Certamente, não dar fim completo ao
mecanismo que produz padrões, moldes, sejam eles positivos ou negativos,
implica continuar num padrão ou condicionamento modificado.
“Eu compreendo isso verbalmente, mas
não o sinto de fato.”
Para um homem faminto, a mera descrição
da comida não tem valor; ele deseja comer.
Há o anseio que forma a conformidade e
o anseio por ser livre. Independente do quão diferentes pareçam dois anseios,
não são fundamentalmente semelhantes? E, se assim são, então sua busca por liberdade
é vã, pois você apenas se deslocará de um padrão a outro, incessantemente. Não
há qualquer condicionamento nobre, ou melhor, todo condicionamento é dor. O desejo
de ser, ou de não ser, gera condicionamento, e é esse desejo que deve ser
compreendido.
(*) Um dos textos do livro: Comentários sobre o viver.

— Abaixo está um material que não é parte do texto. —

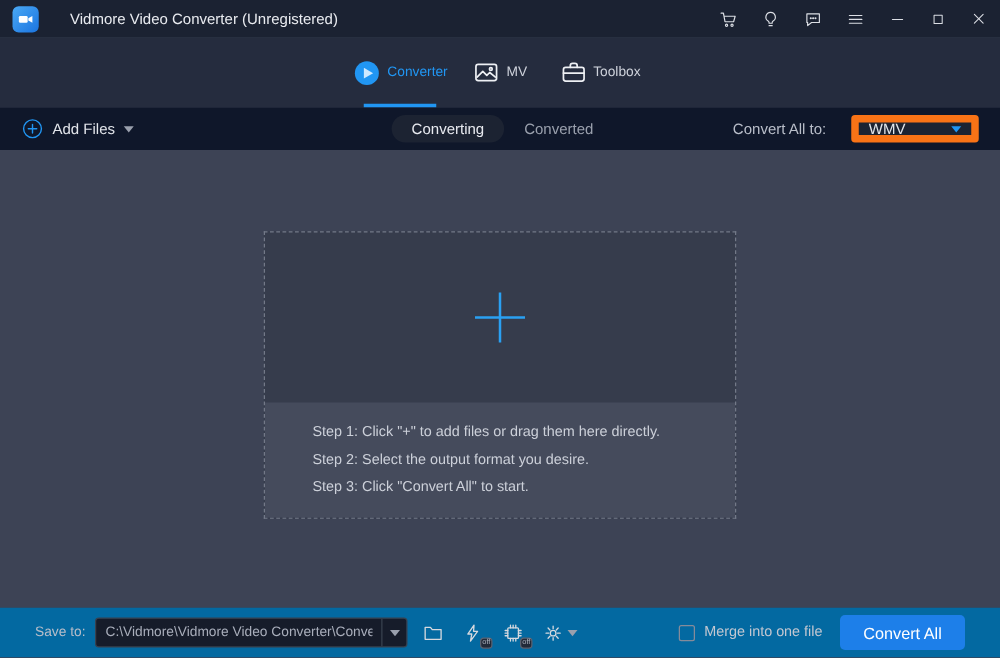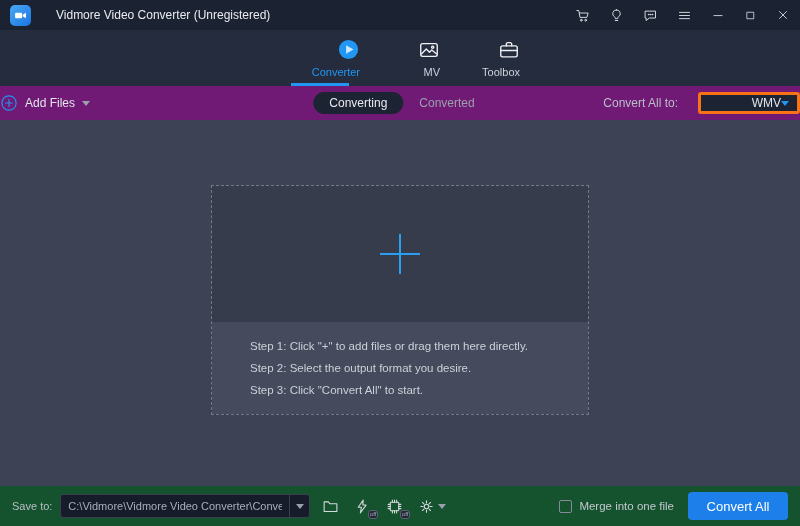--- a/index.html
+++ b/index.html
@@ -33,7 +33,7 @@
   }
   .tab {
     width:80px; position:relative; cursor:pointer;
-    display:flex; flex-direction:column; align-items:flex-end; justify-content:center; gap:5px;
+    display:flex; flex-direction:row; align-items:center; justify-content:center; gap:5px;
   }
   .tab .tab-label { font-size:11px; color:#ced2db; }
   .tab.active .tab-label { color:#2196f3; }

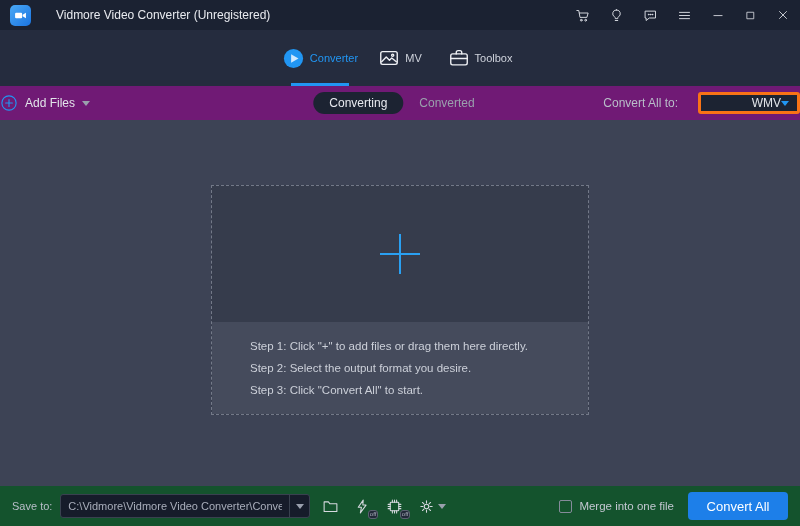--- a/index.html
+++ b/index.html
@@ -45,8 +45,8 @@
 
   
   .toolbar {
-    height:34px; flex:0 0 34px; background:#701a75;
-    display:flex; align-items:center; padding:0 0; position:relative;
+    height:34px; flex:0 0 34px; background:#0f172a;
+    display:flex; align-items:center; padding:0 17px; position:relative;
   }
   .addfiles { display:flex; align-items:center; gap:7px; cursor:pointer; }
   .addfiles-label { font-size:12px; color:#e2e5ea; }

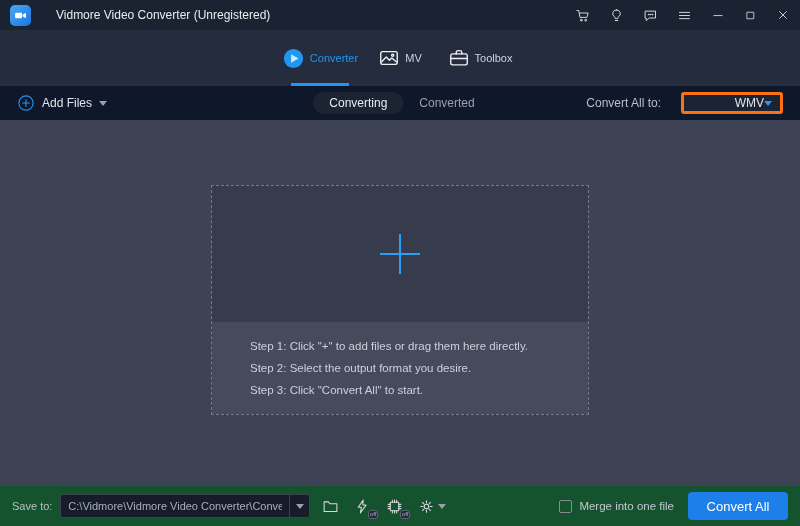--- a/index.html
+++ b/index.html
@@ -65,8 +65,8 @@
   .convert-to { margin-left:auto; display:flex; align-items:center; gap:20px; }
   .convert-to-label { font-size:12px; color:#b9bec9; }
   .format-select {
-    width:102px; height:22px; background:#1c2332; border:3px solid #f97316; border-radius:3px;
-    display:flex; align-items:center; justify-content:flex-end; padding:0 8px; cursor:pointer;
+    width:102px; height:22px; background:#1c2332; border:6px solid #f97316; border-radius:3px;
+    display:flex; align-items:center; justify-content:space-between; padding:0 8px; cursor:pointer;
   }
   .format-value { font-size:12px; color:#e2e5ea; }
 

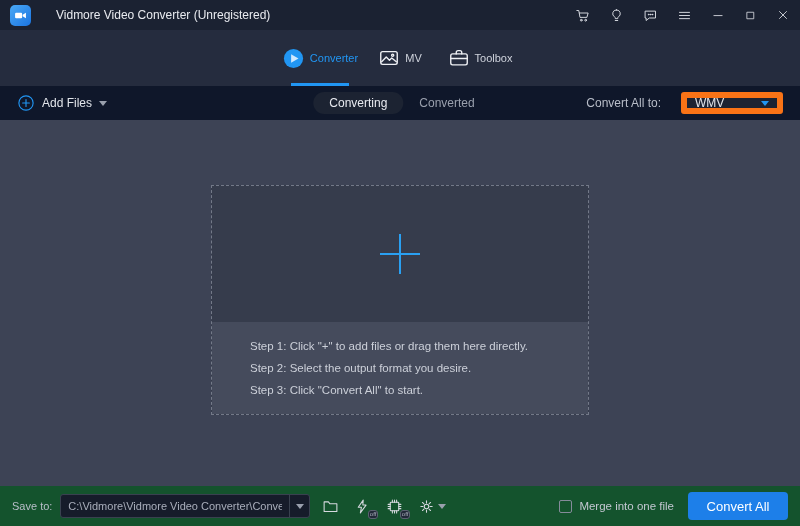--- a/index.html
+++ b/index.html
@@ -86,8 +86,8 @@
 
   
   .footer {
-    height:40px; flex:0 0 40px; background:#14532d;
-    display:flex; align-items:center; padding:0 12px;
+    height:40px; flex:0 0 40px; background:#0369a1;
+    display:flex; align-items:center; padding:0 28px;
   }
   .saveto-label { font-size:11px; color:#b9bec9; }
   .path-wrap {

Breves textos – Volume 3 / Jiddu Krishnamurti. Rio de Janeiro: Nova Era, 2012.
Bom dia de novo, Roberto,
ResponderExcluirExcelente texto. JK o encerrar brilhantemente com a comparação dos "anseio", me questionei muito durante a leitura deste, e sinceramente, penso que consegui superar esta fase. Tenho refletido muito, sobre muitas coisas, curiosamente mais que anteriormente, talvez por influência do blog, que me impele a pensar como costurar meus rascunhos. Tenho conseguido, não sei como ainda, perceber a perniciosidade do conformismo, esse conformismo que nos trai sem nos darmos conta dele, analogamente às crenças, considerando que quando estabelecemos um molde, um padrão de conduta, nos conformamos com ele, ou seja, nos tornamos crentes de si mesmo, para regras que nos impusemos sem perceber, sem a atuação da consciência livre.
Esses movimentos mentais sutis, são de fato muito difíceis de serem notados, tenho conseguido, com sua ajuda, e lhe sou grato por isso, percebê-los.
Agradeço por postar esses textos meu caro Roberto, tem me permitido leituras prazerosas, em momentos como este, agora, onde pode relaxar um pouco.